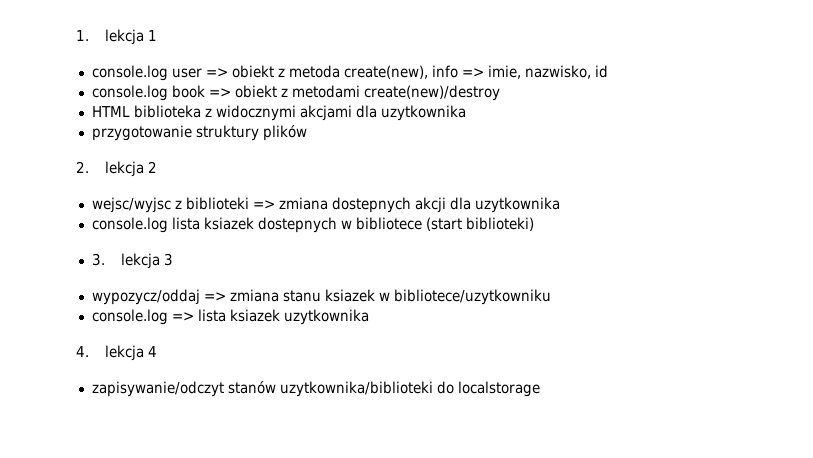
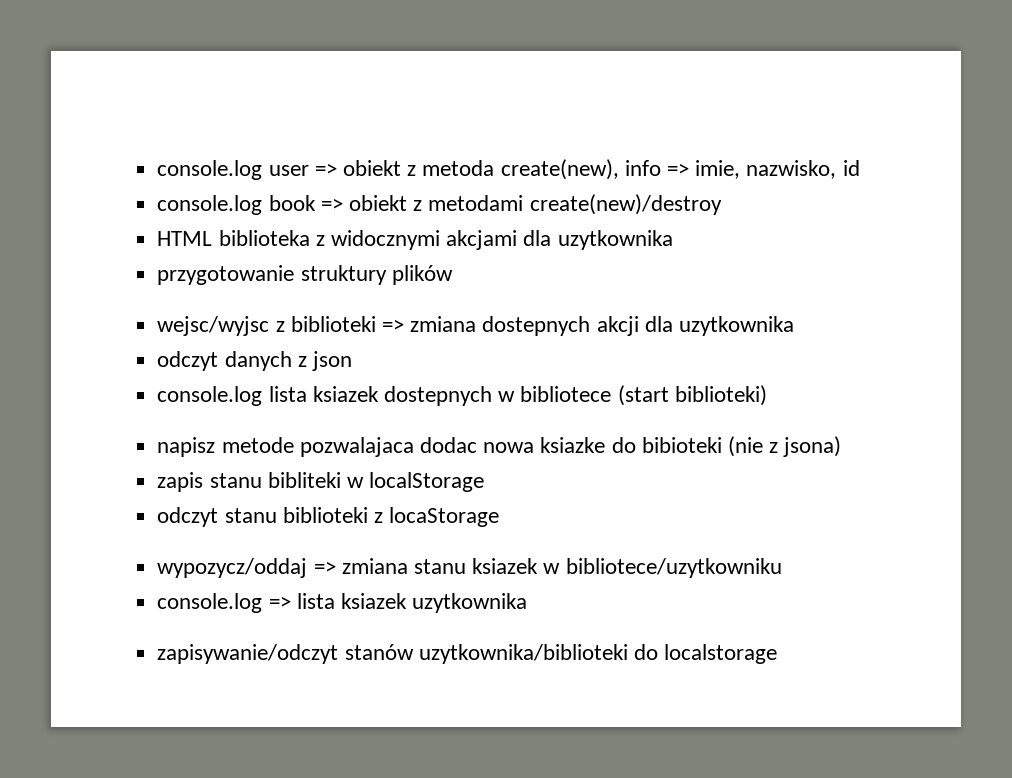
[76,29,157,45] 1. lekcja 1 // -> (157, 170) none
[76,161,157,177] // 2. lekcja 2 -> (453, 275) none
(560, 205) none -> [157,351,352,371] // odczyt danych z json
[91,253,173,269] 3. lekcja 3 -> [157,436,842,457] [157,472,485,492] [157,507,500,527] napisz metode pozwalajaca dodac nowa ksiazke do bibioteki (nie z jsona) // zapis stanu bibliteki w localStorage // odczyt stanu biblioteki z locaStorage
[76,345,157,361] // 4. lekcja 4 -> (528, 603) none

____________________

(Problem to work on):
An exact restatement of the entries above is needed; no picture may appear in it.

(Result of the task):
[76,29,157,45] 1. lekcja 1 // -> (157, 170) none
[76,161,157,177] // 2. lekcja 2 -> (453, 275) none
(560, 205) none -> [157,351,352,371] // odczyt danych z json
[91,253,173,269] 3. lekcja 3 -> [157,436,842,457] [157,472,485,492] [157,507,500,527] napisz metode pozwalajaca dodac nowa ksiazke do bibioteki (nie z jsona) // zapis stanu bibliteki w localStorage // odczyt stanu biblioteki z locaStorage
[76,345,157,361] // 4. lekcja 4 -> (528, 603) none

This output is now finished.